But the king of large mammal watching is the American Bison, once close to extermination from indiscriminate hunting in the developing West, their herds now have been restored to public lands to roam free for all of us to see – without a fence in sight.

When most people think of bison-watching, they think of Yellowstone National Park, and rightfully so. Bison, named by Congress on April 26, 2016, the nation’s first National Mammal, have roamed freely in what is now a national park since prehistoric times and today number about 4,900 – the largest herd on America’s public lands. But there are other places that you can see free roaming bison also. Here are four more popular but less well known bison-friendly grazing areas on public lands, all within a relatively short driving range in four adjoining Western states.

National Bison Range – Montana

The cantankerous, ornery, bellicose, ill-tempered, and dangerous American Bison male can weigh 2,000 pounds, run as fast as a horse, and wields a fearsome set of horns. They fight ferociously during mating season and define the word “unpredictable.” Even more fearsome is a cow bison protecting her calf. At the bison range, a National Wildlife Refuge established in 1908 and one of the oldest in the country, you can view these magnificent relics of the Old West from the safety of your rig.

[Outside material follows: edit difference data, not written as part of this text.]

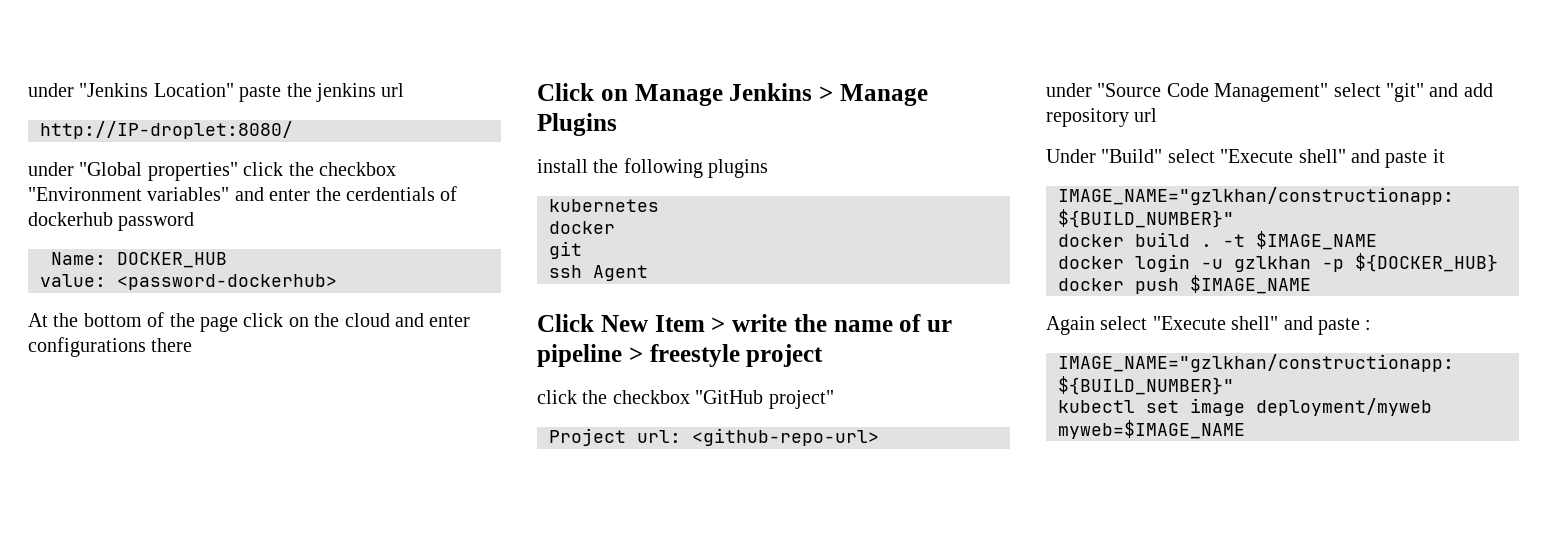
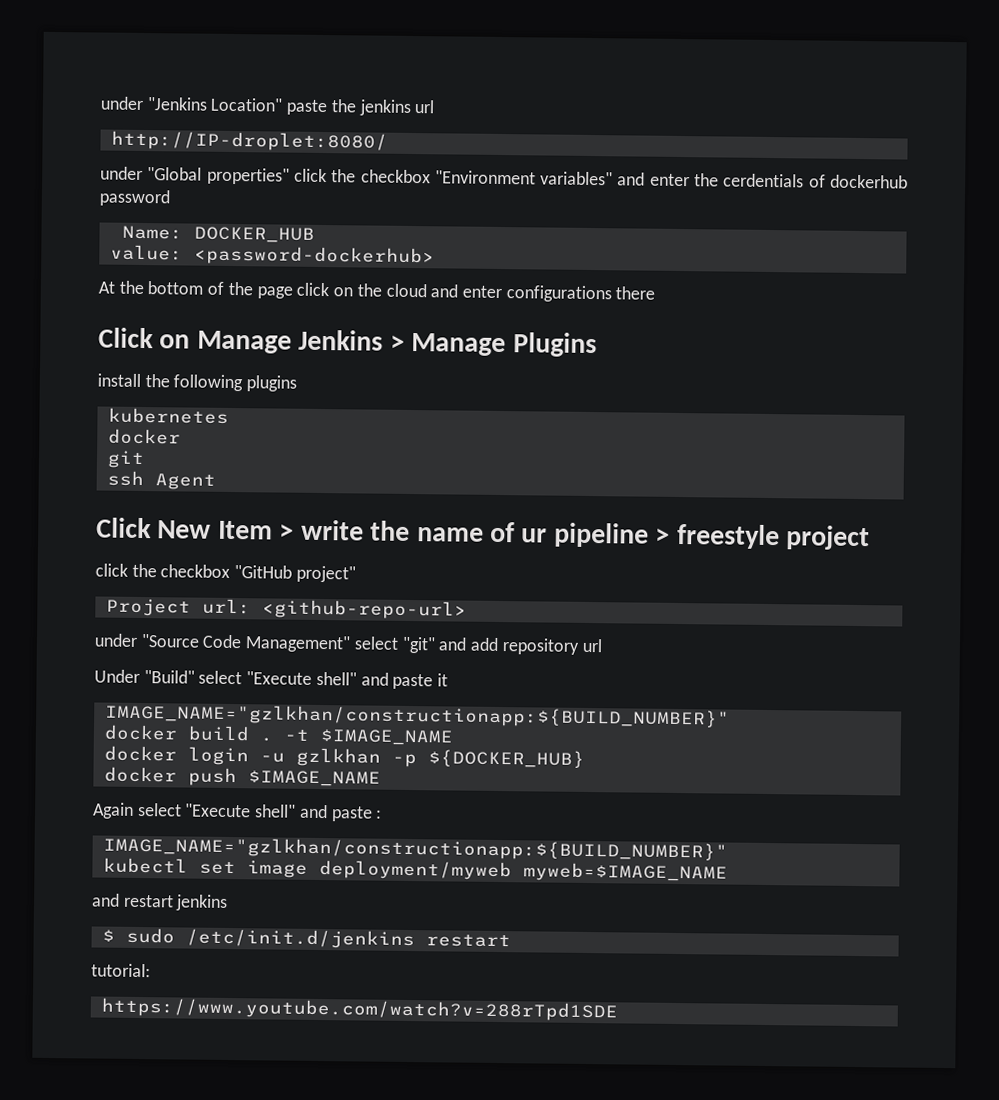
+ and restart jenkins
+ $ sudo /etc/init.d/jenkins restart
+ tutorial:
+ https://www.youtube.com/watch?v=288rTpd1SDE

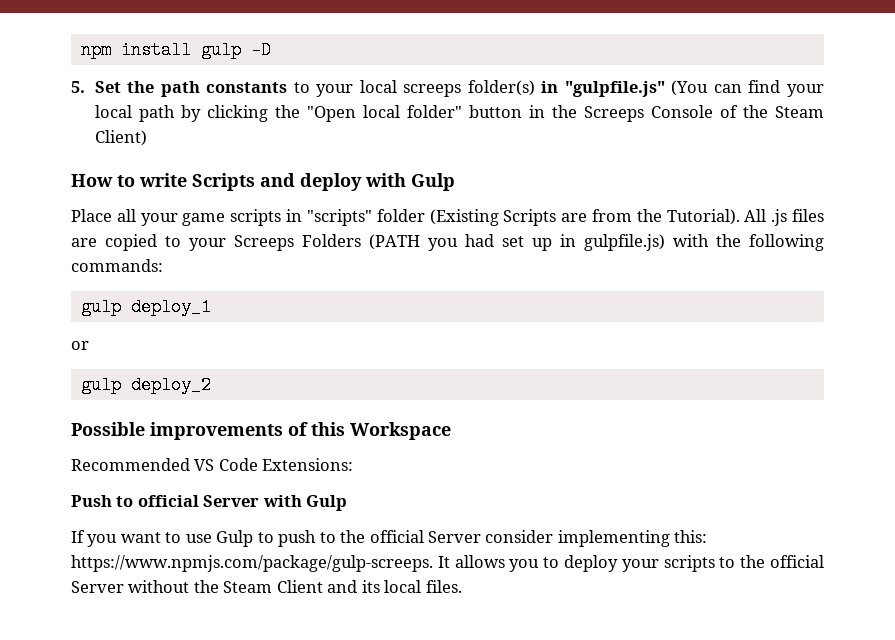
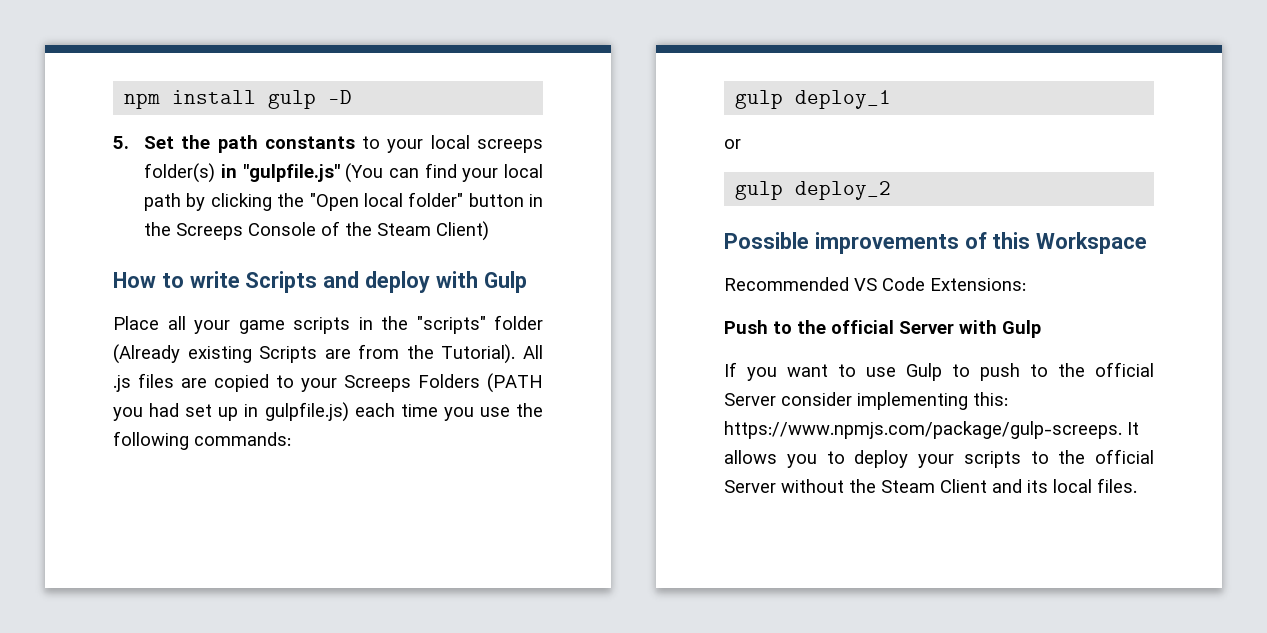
- Place all your game scripts in "scripts" folder (Existing Scripts are from the Tutorial).
+ Place all your game scripts in the "scripts" folder (Already existing Scripts are from the Tutorial).
- All .js files are copied to your Screeps Folders (PATH you had set up in gulpfile.js) with the following commands:
+ All .js files are copied to your Screeps Folders (PATH you had set up in gulpfile.js) each time you use the following commands:
- Push to official Server with Gulp
+ Push to the official Server with Gulp

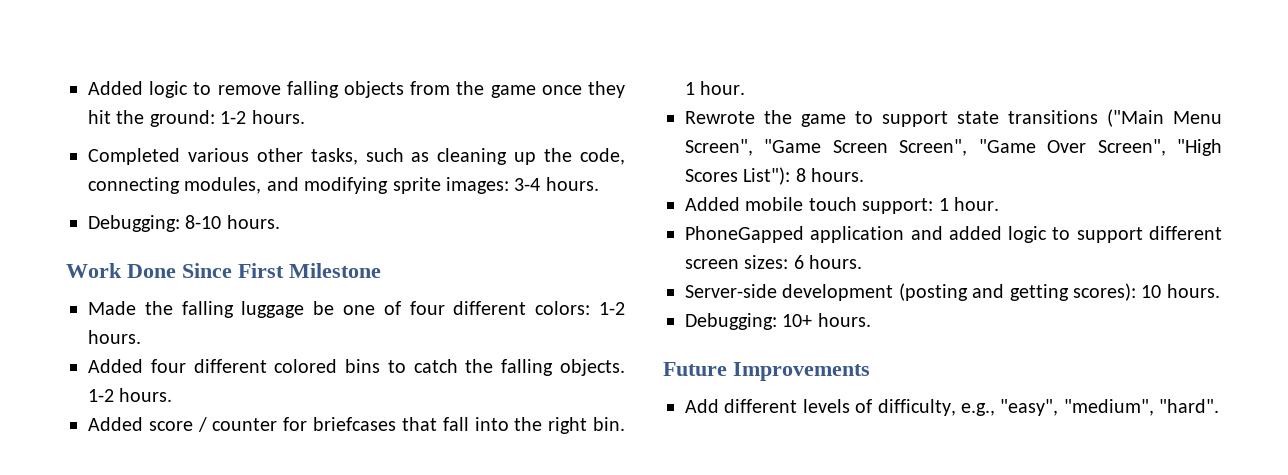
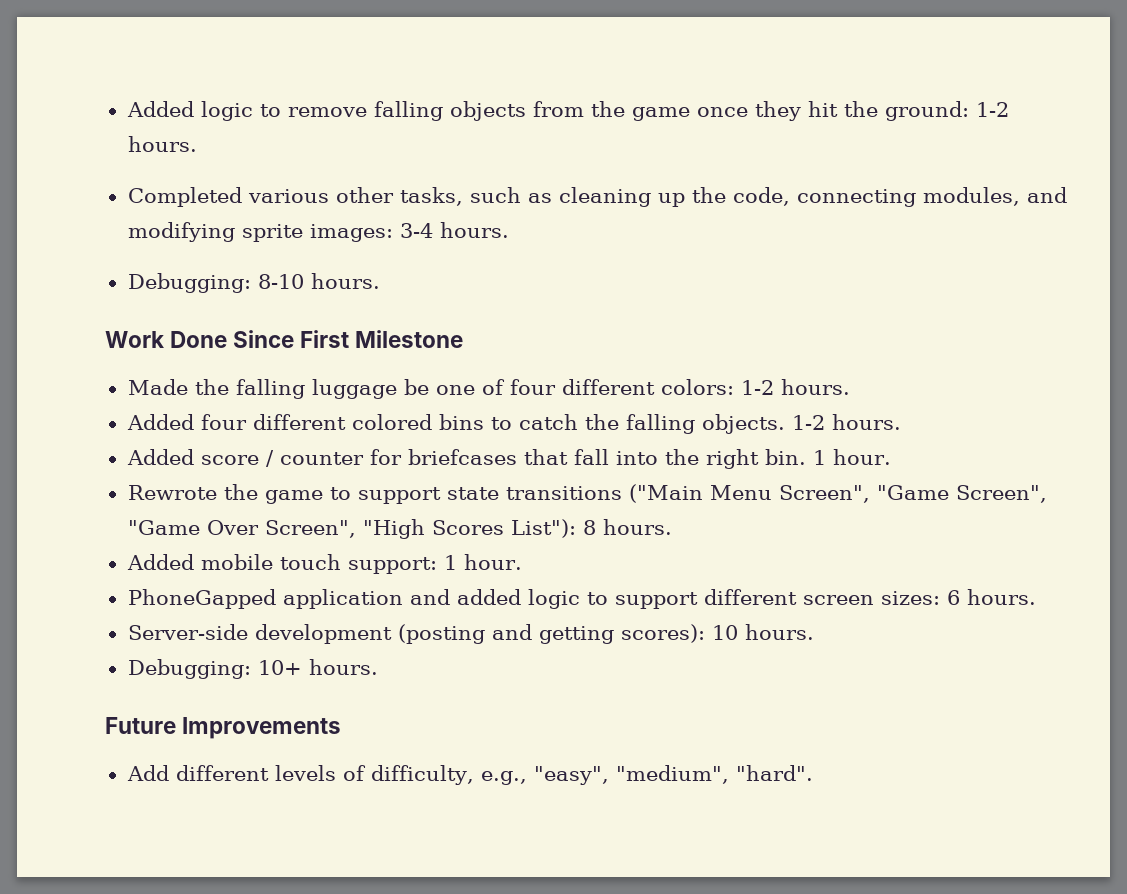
- Rewrote the game to support state transitions ("Main Menu Screen", "Game Screen Screen", "Game Over Screen", "High Scores List"): 8 hours.
+ Rewrote the game to support state transitions ("Main Menu Screen", "Game Screen", "Game Over Screen", "High Scores List"): 8 hours.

Today the refuge, in Moiese, Montana, north of Missoula is home to between 350 and 500 bison, along with elk, white-tail and mule deer, coyote, bighorn sheep, black bear, and pronghorn.  A one-way loop road circles the 18,500-acre range through open grassland, forest, and wetland habitats, but except for a couple of specific locations, you must stay in your vehicle. You can’t outrun a bison so it’s best to follow this advice. Start your visit at the Visitor Center for an overview. Large RVs are not advised on the dirt loop road, as there is a steep winding downgrade on part of the loop. Use your tow vehicle or limit your visit to the two-way accessible part of the loop.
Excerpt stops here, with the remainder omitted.